*** Opening of INFORMATION GIVEN ***

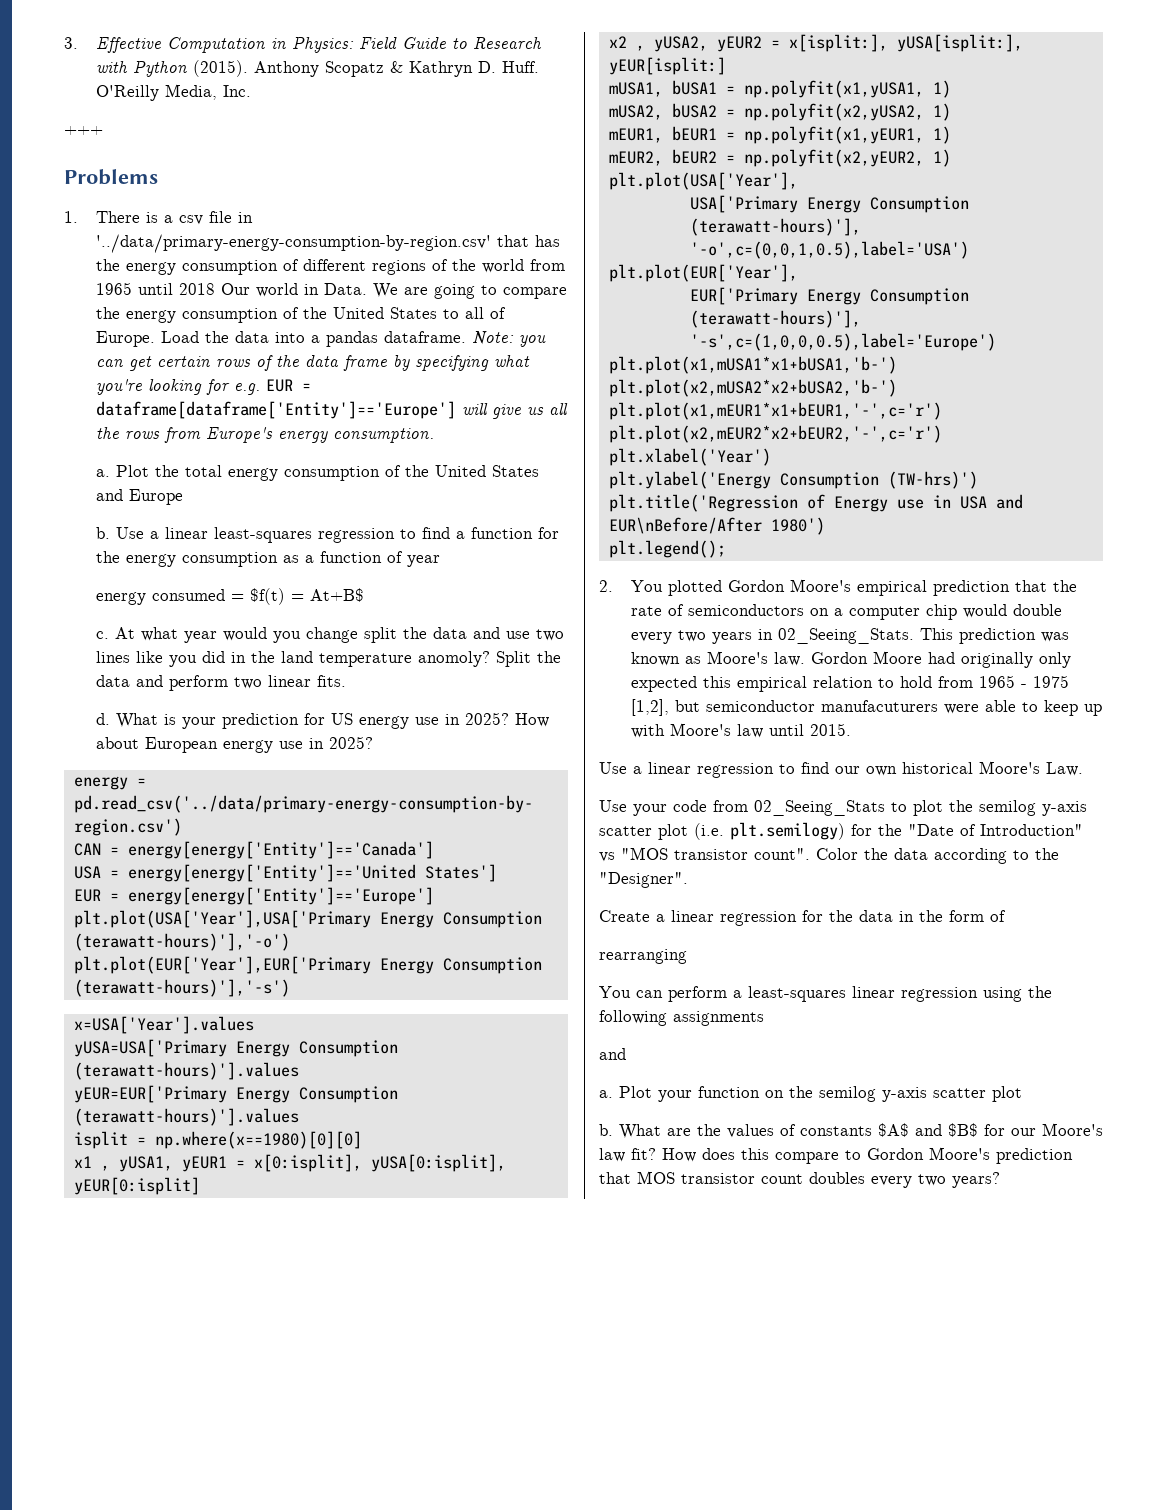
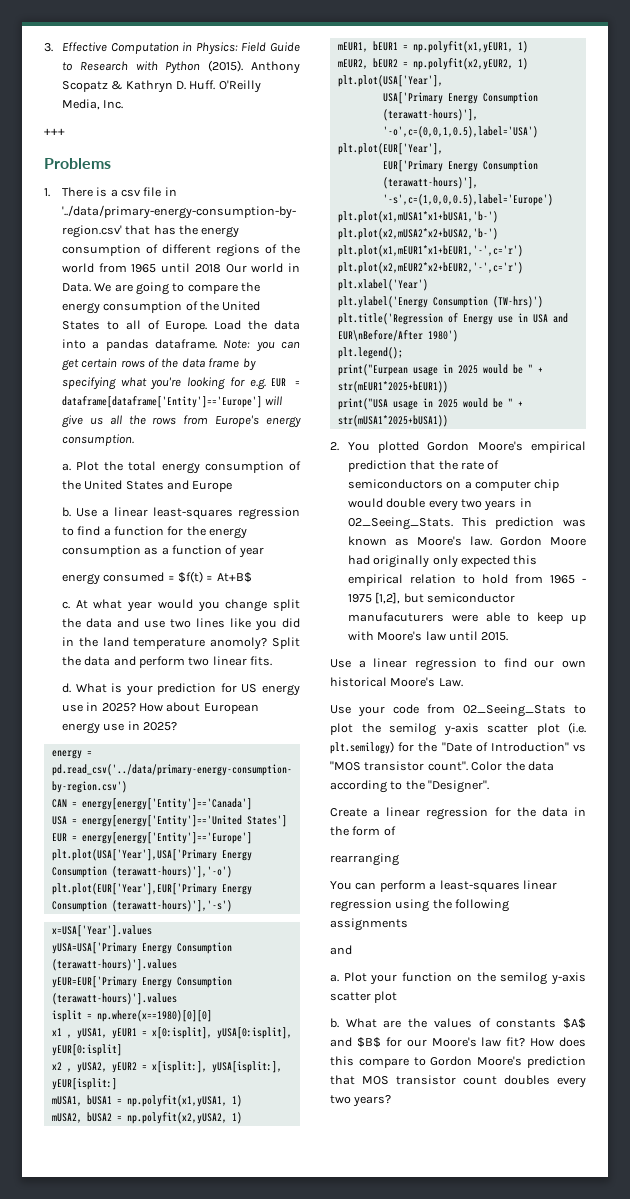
(726, 549) none -> [337,364,543,376] [337,381,448,393] [337,398,523,410] [337,415,448,427] // print("Eurpean usage in 2025 would be " + str(mEUR1*2025+bEUR1)) // print("USA usage in 2025 would be " + str(mUSA1*2025+bUSA1))

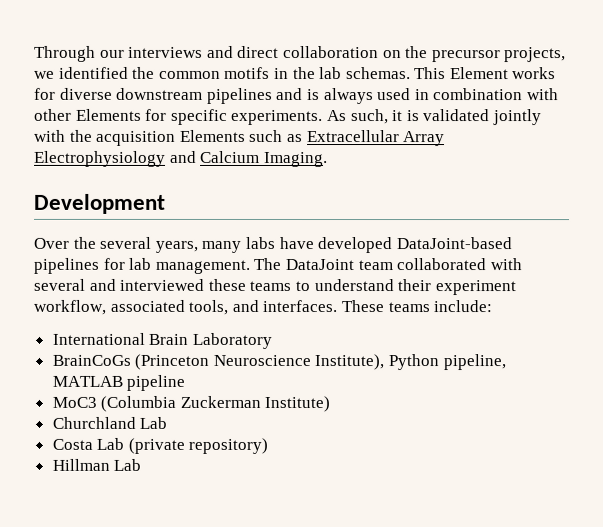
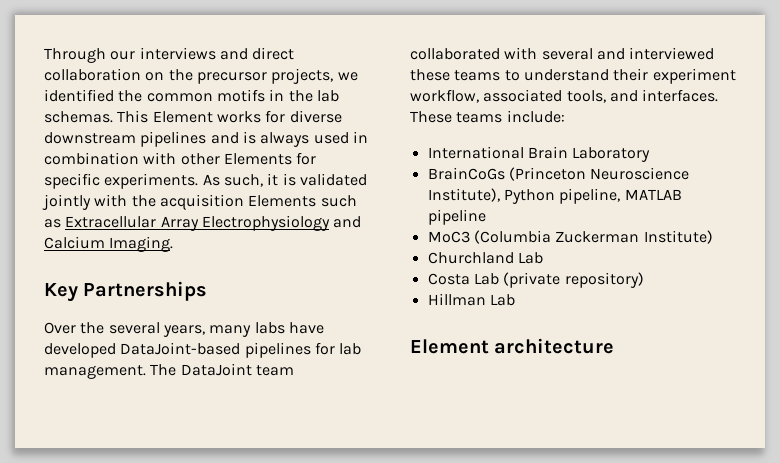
[34,193,166,214] Development -> [44,281,208,302] Key Partnerships
(142, 464) none -> [410,338,615,354] // Element architecture

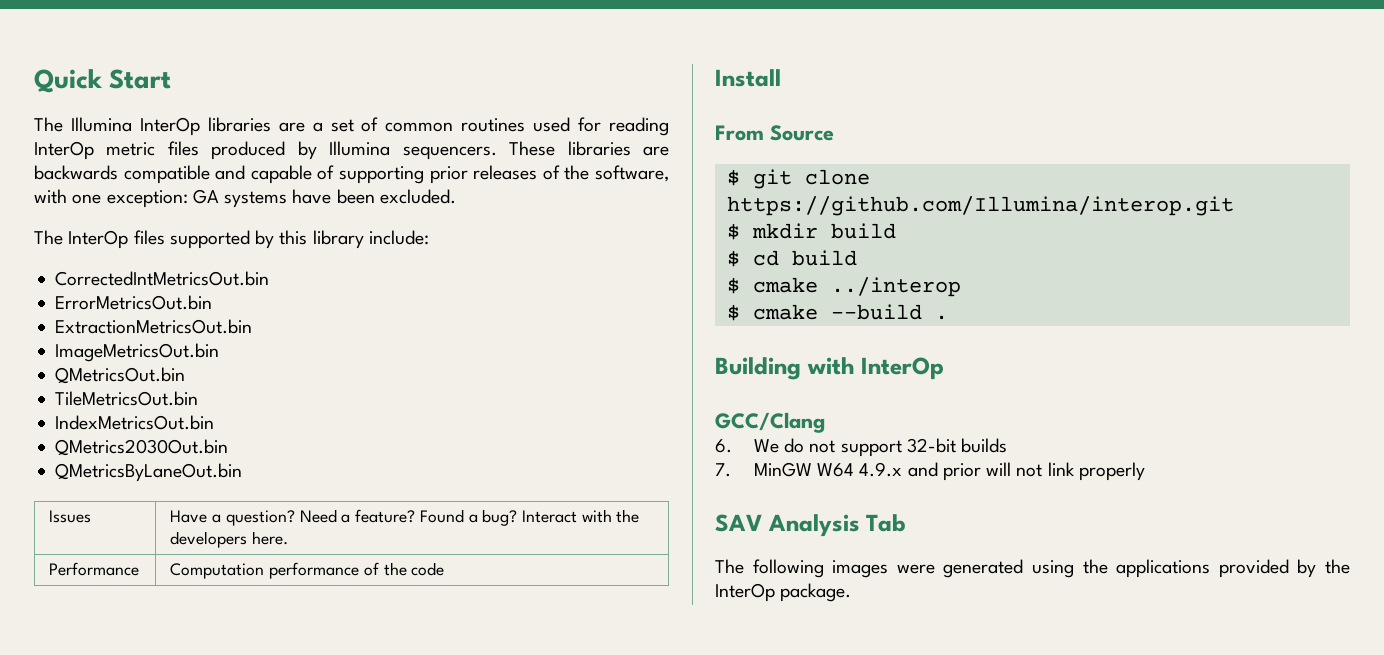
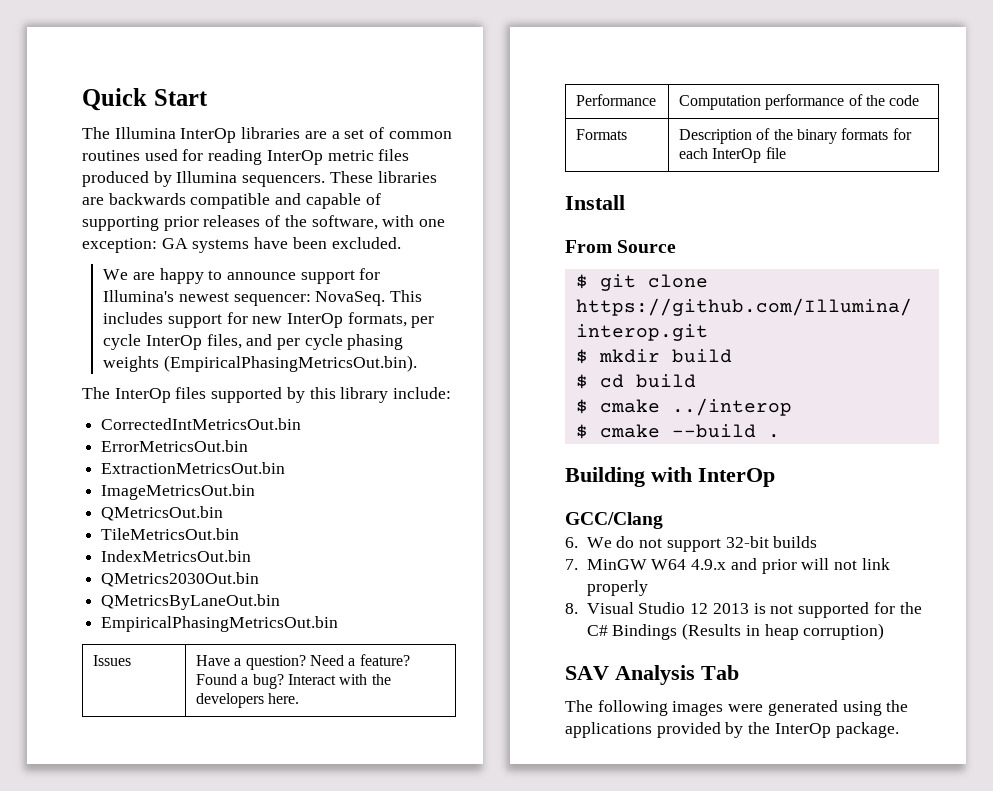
(456, 196) none -> [103,268,381,284] [103,290,423,306] [103,312,435,328] [103,334,404,350] [103,355,417,372] // We are happy to announce support for Illumina's newest sequencer: NovaSeq. This includes support for new InterOp formats, per cycle InterOp files, and per cycle phasing weights (EmpiricalPhasingMetricsOut.bin).
(243, 472) none -> [101,616,339,632] // EmpiricalPhasingMetricsOut.bin
(445, 569) none -> [576,129,628,140] [679,128,912,144] [679,147,786,163] // Formats | Description of the binary formats for each InterOp file
(1145, 471) none -> [565,602,922,618] [586,623,885,640] // 8. Visual Studio 12 2013 is not supported for the C# Bindings (Results in heap corruption)

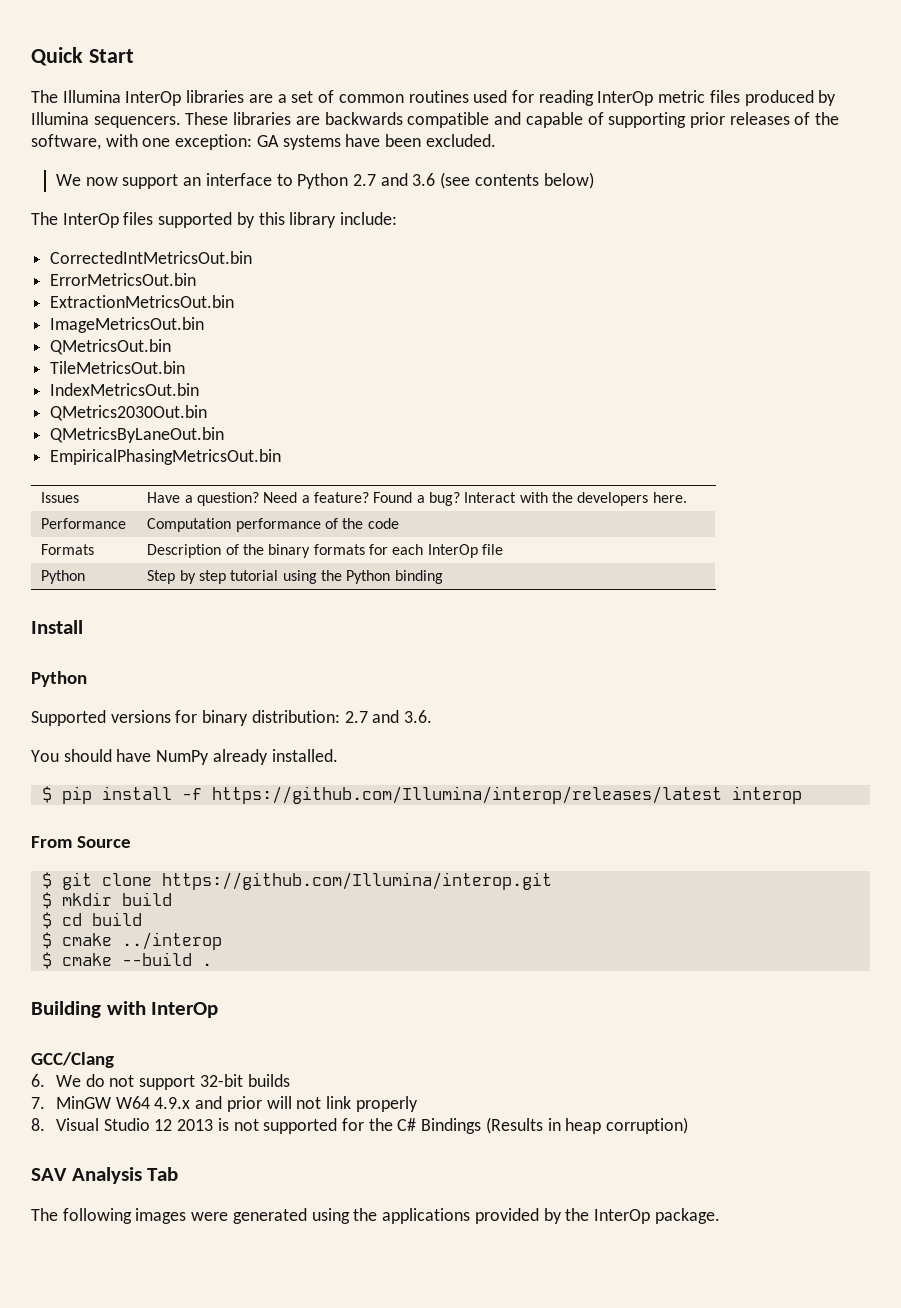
[132,268,381,284] [103,290,423,306] [103,312,435,328] [103,334,404,350] [103,355,417,372] are happy to announce support for Illumina's newest sequencer: NovaSeq. This includes support for new InterOp formats, per cycle InterOp files, and per cycle phasing weights (EmpiricalPhasingMetricsOut.bin). -> [85,172,594,189] now support an interface to Python 2.7 and 3.6 (see contents below)
[565,195,625,210] // Install -> [41,570,86,584] [147,570,443,584] [31,620,83,634] [31,671,87,687] [31,710,433,726] [31,749,338,765] [41,786,802,804] // Python | Step by step tutorial using the Python binding // Install // Python // Supported versions for binary distribution: 2.7 and 3.6. // You should have NumPy already installed. // $ pip install -f https://github.com/Illumina/interop/releases/latest interop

*** Close of INFORMATION GIVEN ***

§ **WHAT YOU ARE ASKED TO DO**: Repeat the lines of the listing above verbatim, beginning at its first line and ending at the line containing "(142, 464) none", which is included. Omit pictures.

§ **YOUR SOLUTION**:
(726, 549) none -> [337,364,543,376] [337,381,448,393] [337,398,523,410] [337,415,448,427] // print("Eurpean usage in 2025 would be " + str(mEUR1*2025+bEUR1)) // print("USA usage in 2025 would be " + str(mUSA1*2025+bUSA1))

[34,193,166,214] Development -> [44,281,208,302] Key Partnerships
(142, 464) none -> [410,338,615,354] // Element architecture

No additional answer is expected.